MMLSCU: A Dataset for Multi-modal Multi-domain Live Streaming Comment Understanding

Fei Li

Published: 13 May 2024, Last Modified: 15 Aug 2024OpenReview Archive Direct UploadEveryoneCC BY 4.0

Abstract: With the increasing popularity of live streaming, the interactions from viewers during a live streaming can provide more specific and constructive feedback for both the streamer and platform. In such scenario, the primary and most direct feedback method from the audience is through comments. Thus, mining these live streaming comments to unearth the intentions behind them and, in turn, aiding streamers to enhance their live streaming quality is significant for the well development of live streaming ecosystem. To this end, we introduce the MMLSCU dataset, containing 50,129 intention-annotated comments across multiple modalities (text, images, videos, audios) from eight streaming categories.
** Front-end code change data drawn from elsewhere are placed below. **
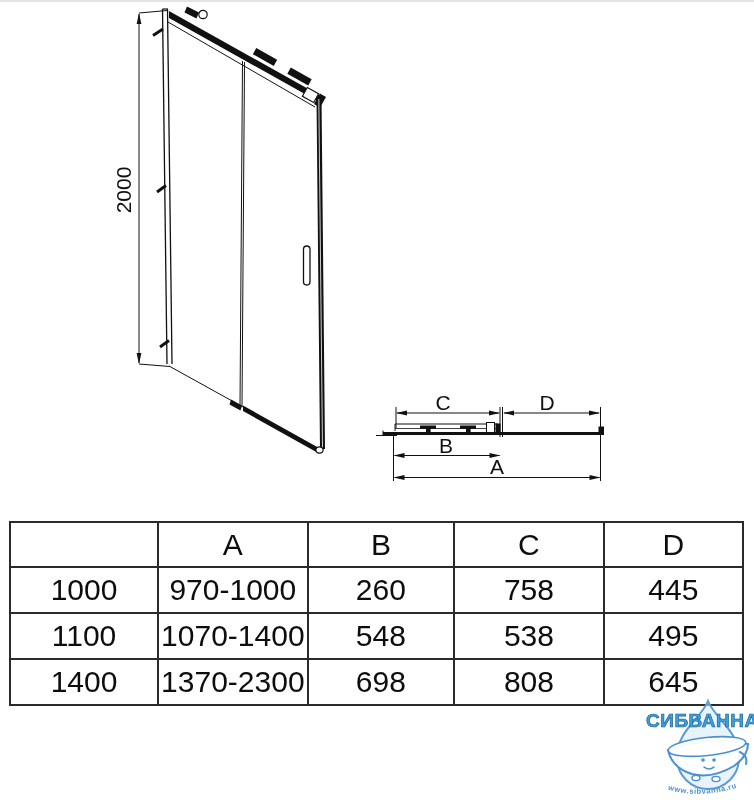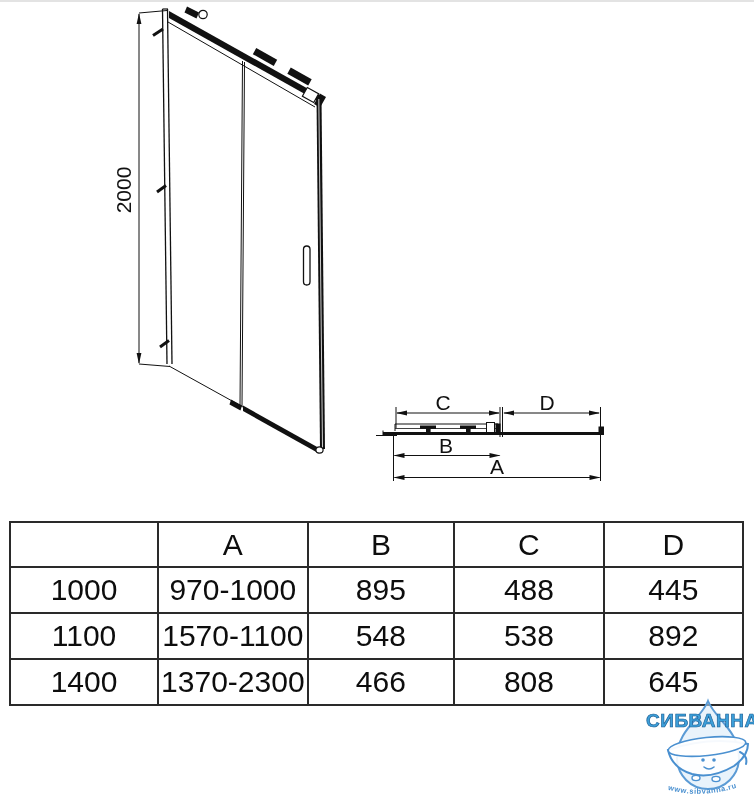--- a/index.html
+++ b/index.html
@@ -167,35 +167,35 @@
         <th>A</th>
         <th>B</th>
         <th>C</th>
         <th>D</th>
       </tr>
     </thead>
     <tbody>
       <tr>
         <td>1000</td>
         <td>970-1000</td>
-        <td>895</td>
-        <td>488</td>
+        <td>260</td>
+        <td>758</td>
         <td>445</td>
       </tr>
       <tr>
         <td>1100</td>
-        <td>1570-1100</td>
+        <td>1070-1400</td>
         <td>548</td>
         <td>538</td>
-        <td>892</td>
+        <td>495</td>
       </tr>
       <tr>
         <td>1400</td>
         <td>1370-2300</td>
-        <td>466</td>
+        <td>698</td>
         <td>808</td>
         <td>645</td>
       </tr>
     </tbody>
   </table>
 
   <svg id="watermark" width="110" height="114" viewBox="0 0 110 114">
     <g>
       <path d="M64,15 C57,33 33,44 33,72 A31,31 0 1 0 95,72 C95,44 71,33 64,15 Z" fill="#d7e9f8" fill-opacity="0.55" stroke="#5b9bd5" stroke-width="2"></path>
     </g>

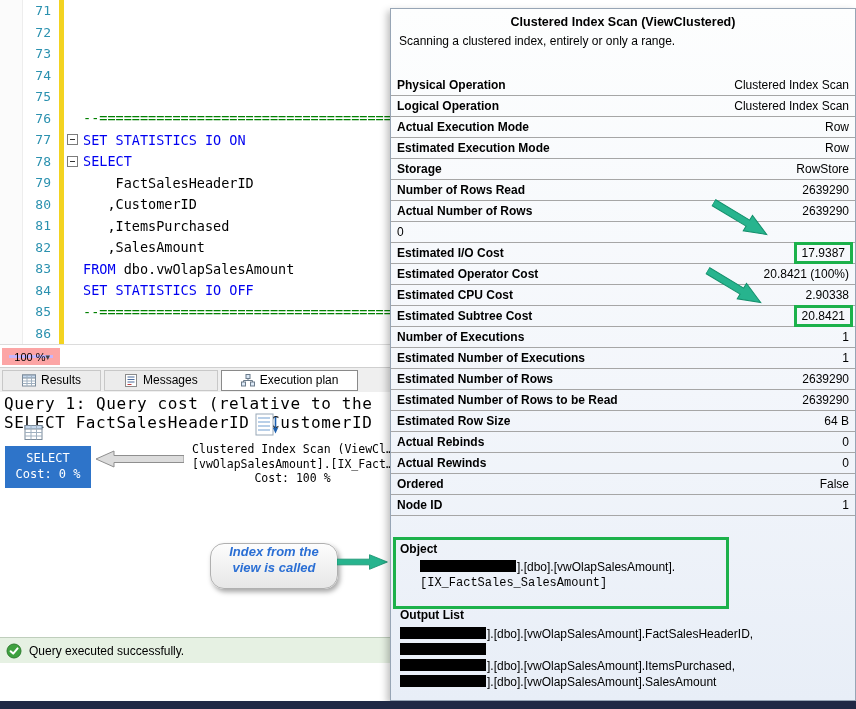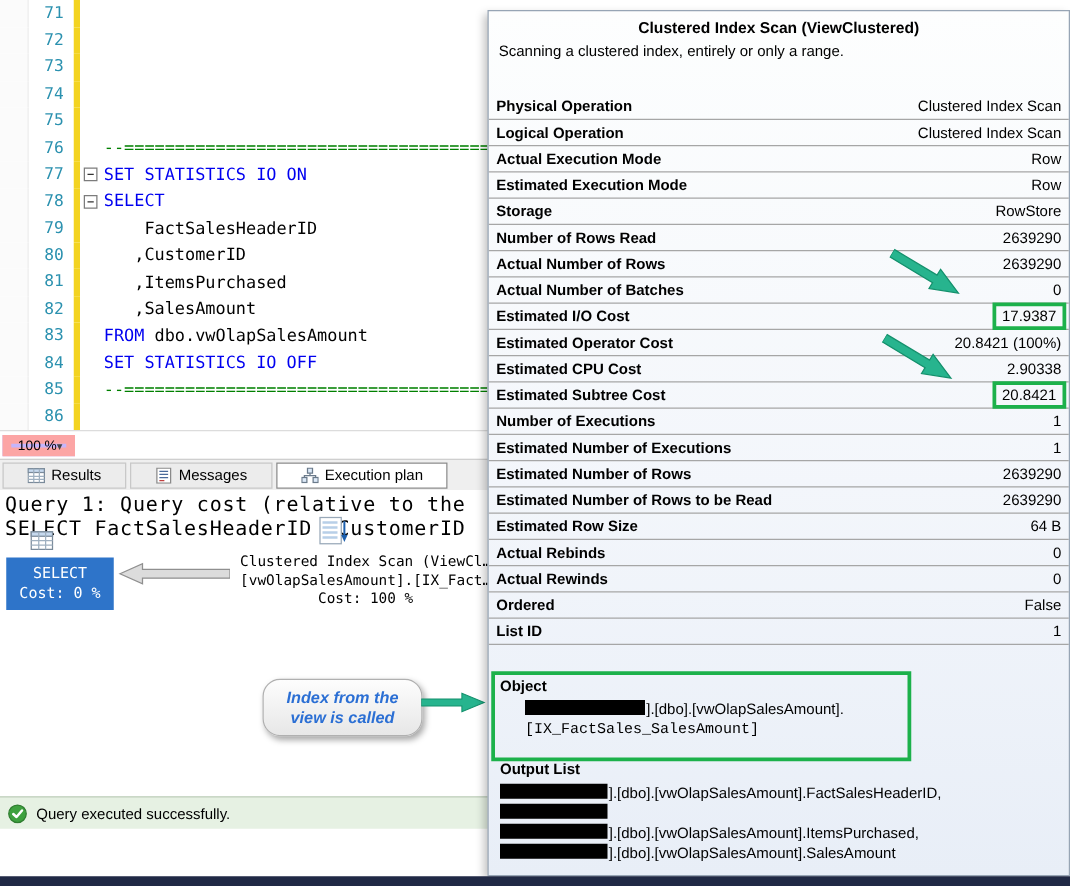--- a/index.html
+++ b/index.html
@@ -41,21 +41,21 @@
   .plan-line2{top:21px;}
   .select-icon{position:absolute;left:24px;top:32px;}
   .select-node{position:absolute;left:5px;top:54px;width:86px;height:42px;background:var(--select-node-blue,#2e74c9);
                color:#fff;font-family:"DejaVu Sans Mono",monospace;font-size:12px;text-align:center;padding-top:4px;box-sizing:border-box;line-height:16px;}
   .plan-arrow{position:absolute;left:94px;top:57px;}
   .scan-icon{position:absolute;left:253px;top:20px;}
   .scan-caption{position:absolute;left:185px;top:50px;width:215px;text-align:center;
                 font-family:"DejaVu Sans Mono",monospace;font-size:11.5px;line-height:14.5px;color:#000;}
   .annotation{position:absolute;left:210px;top:151px;width:126px;height:44px;
               background:linear-gradient(180deg,#fdfdfd,#e7e7e7);border:1px solid #b0b0b0;border-radius:14px;
-              box-shadow:2px 3px 5px rgba(0,0,0,0.35);display:flex;flex-direction:column;align-items:center;justify-content:center;
+              box-shadow:2px 3px 5px rgba(0,0,0,0.35);display:flex;flex-direction:column;align-items:center;
               color:var(--annotation-blue,#2b6fd4);font-size:13px;font-weight:bold;font-style:italic;line-height:16px;}
   .ann-arrow{position:absolute;left:337px;top:160px;}
   .green-arrow-shape{fill:var(--arrow-green,#27b48e);stroke:#14906c;stroke-width:1;}
   
   .status-bar{position:absolute;left:0;top:637px;width:390px;height:26px;background:#e6f1e3;border-top:1px solid #bfcebc;
               display:flex;align-items:center;gap:7px;padding-left:6px;box-sizing:border-box;font-size:12px;text-align:right;}
   
   .tooltip{position:absolute;left:390px;top:8px;width:464px;height:691px;border:1px solid #97a5b5;
            background:linear-gradient(180deg,#fdfefe 0%,#f3f6fb 55%,#e8eef7 100%);
            box-shadow:-3px 3px 7px rgba(0,0,0,0.25);box-sizing:content-box;font-size:12px;}
@@ -353,21 +353,20 @@
         </div>
         <div class="tt-row">
           <div class="tt-label">Number of Rows Read</div>
           <div class="tt-value">2639290</div>
         </div>
         <div class="tt-row">
           <div class="tt-label">Actual Number of Rows</div>
           <div class="tt-value">2639290</div>
         </div>
         <div class="tt-row">
-          <div class="tt-label">Actual Number of Batches</div>
           <div class="tt-value">0</div>
         </div>
         <div class="tt-row">
           <div class="tt-label">Estimated I/O Cost</div>
           <div class="tt-value"><span class="green-box">17.9387</span></div>
         </div>
         <div class="tt-row">
           <div class="tt-label">Estimated Operator Cost</div>
           <div class="tt-value">20.8421 (100%)</div>
         </div>
@@ -405,21 +404,21 @@
         </div>
         <div class="tt-row">
           <div class="tt-label">Actual Rewinds</div>
           <div class="tt-value">0</div>
         </div>
         <div class="tt-row">
           <div class="tt-label">Ordered</div>
           <div class="tt-value">False</div>
         </div>
         <div class="tt-row">
-          <div class="tt-label">List ID</div>
+          <div class="tt-label">Node ID</div>
           <div class="tt-value">1</div>
         </div>
       </div>
 
     <div class="object-box"></div>
     <div class="tt-section tt-object-header">Object</div>
     <div class="tt-objline tt-objline1">
       <span class="redaction obj"></span><span>].[dbo].[vwOlapSalesAmount].</span>
     </div>
     <div class="tt-objline tt-objline2">[IX_FactSales_SalesAmount]</div>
Using multi-modal pretrained large model and drawing inspiration from the Chain of Thoughts (CoT) concept, we implement an end-to-end model to sequentially perform the following tasks: viewer comment intent detection > intent cause mining > viewer comment explanation > streamer policy suggestion. We employ distinct branches for video and audio to process their respective modalities. After obtaining the video and audio representations, we conduct a multimodal fusion with the comment. This integrated data is then fed into the large language model for training across the four tasks, leveraging the Chain of Thought (CoT) framework. Experimental results indicate that Our intent detection accuracy can reach 73% and other tasks also have effective results. Compared to the models using only text modality, our model employing multi-modal data yields superior outcomes. Moreover, incorporating CoT allows our model to enhance comment interpretation and more precise suggestions for the streamers. Our proposed dataset and model will bring new research attention on multi-modal live streaming comment understanding.